2.11 Western blot analysis
The extracted proteins were separated by 10% SDS-PAGE and further transferred onto PVDF membranes (Millipore, Bedford). Antibodies including NAP1L1 (1:1000; Proteintech, Rosemont, USA), CCND1 (1:1000; Proteintech, Rosemont, USA), HDGF (1:1000; Proteintech, Rosemont, USA), and c-Jun (1:1000; Proteintech, Rosemont, USA) were used in the Western blot assays based on the manufacturer’s instructions. Detection was performed using the ECL Plus Western blotting detection reagents (Millipore, USA). The specific protein expression levels of the blots were normalized to GAPDH (1:1000; Bioworld, Nanjing, China).
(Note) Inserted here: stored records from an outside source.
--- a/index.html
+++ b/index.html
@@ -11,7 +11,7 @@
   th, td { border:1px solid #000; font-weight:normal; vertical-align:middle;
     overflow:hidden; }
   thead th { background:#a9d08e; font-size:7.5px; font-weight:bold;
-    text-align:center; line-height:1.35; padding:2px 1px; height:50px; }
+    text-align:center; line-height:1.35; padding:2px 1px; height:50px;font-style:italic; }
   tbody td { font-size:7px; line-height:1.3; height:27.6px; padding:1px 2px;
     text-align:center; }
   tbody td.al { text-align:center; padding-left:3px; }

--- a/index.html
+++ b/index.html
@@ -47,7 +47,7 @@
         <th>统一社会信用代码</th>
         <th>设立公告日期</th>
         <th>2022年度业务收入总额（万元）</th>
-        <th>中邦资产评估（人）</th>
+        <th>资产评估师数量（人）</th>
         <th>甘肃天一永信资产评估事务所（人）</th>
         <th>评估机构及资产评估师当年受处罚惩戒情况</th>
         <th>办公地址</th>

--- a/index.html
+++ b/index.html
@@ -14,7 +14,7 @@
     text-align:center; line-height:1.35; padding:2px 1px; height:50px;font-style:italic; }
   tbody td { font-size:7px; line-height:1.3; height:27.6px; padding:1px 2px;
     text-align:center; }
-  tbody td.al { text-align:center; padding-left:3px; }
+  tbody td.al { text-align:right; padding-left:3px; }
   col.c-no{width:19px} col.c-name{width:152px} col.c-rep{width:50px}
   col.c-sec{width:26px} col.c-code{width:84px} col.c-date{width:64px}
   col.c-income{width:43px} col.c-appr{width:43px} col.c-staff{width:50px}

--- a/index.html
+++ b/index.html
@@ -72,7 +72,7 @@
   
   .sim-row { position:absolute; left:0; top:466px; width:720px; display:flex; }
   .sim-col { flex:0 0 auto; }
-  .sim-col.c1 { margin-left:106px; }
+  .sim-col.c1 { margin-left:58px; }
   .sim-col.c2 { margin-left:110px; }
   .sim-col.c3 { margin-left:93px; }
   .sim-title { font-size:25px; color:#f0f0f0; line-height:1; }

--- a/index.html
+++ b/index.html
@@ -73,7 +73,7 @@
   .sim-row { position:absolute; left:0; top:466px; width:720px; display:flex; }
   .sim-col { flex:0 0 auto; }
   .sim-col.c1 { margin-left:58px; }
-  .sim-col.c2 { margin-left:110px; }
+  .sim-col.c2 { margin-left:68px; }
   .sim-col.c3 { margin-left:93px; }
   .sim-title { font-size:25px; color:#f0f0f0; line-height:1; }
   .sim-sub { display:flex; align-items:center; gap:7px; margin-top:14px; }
2.12 Coimmunoprecipitation (Co-IP) assay
Co-IP was carried out using the Pierce Co-IP Kit (Thermos Scientific, USA) following the manufacturer’s instructions. The total proteins were extracted and quantified. A total of 3000 specific protein expression levels of the blots were determined using normaanti-NAP1L1 (Abcam), anti-HDGF (Proteintech), anti-c-Jun (Proteintech), and anti-IgG antibodies for 12 h at 4 ℃. The beads were washed, eluted in a sample buffer, and boiled for 10 min at 100 ℃. The immune complexes were subjected to Coomassie Brilliant Blue staining and Western blot analysis. Anti-IgG was used as a negative control.
2.13 Confocal microscopy
The breast cancer cells were cultured overnight (2ver5 /well) before they were fixed with 4% paraformaldehyde and permeabilized with 0.5% Triton X-100 at room temperature. The cells were incubated with anti-NAP1L1, anti-HDGF, and anti-c-Jun antibodies for 1 h at room temperature. After incubation for half an hour at 37 ℃ with a secondary antibody, coverslips were mounted onto the slides with a mounting solution containing 0.2 mg/mL DAPI. The images were captured by laser scanning confocal microscopy (Zeiss LSM 800).
2.14 Statistical analysis
Statistical analyses were carried out using the SPSS 20.0 statistical software package (SPSS, Chicago, IL, USA). Data are shown as the mean ± SD from at least three independent experiments. Two-tailed Student’s t-test was applied for comparisons between groups. Survival analysis was performed using the Kaplan–Meier method. All statistical tests were two-sided; single, double, and triple asterisks indicate statistical significance (*P < 0.05, **P < 0.01, and ***P < 0.001).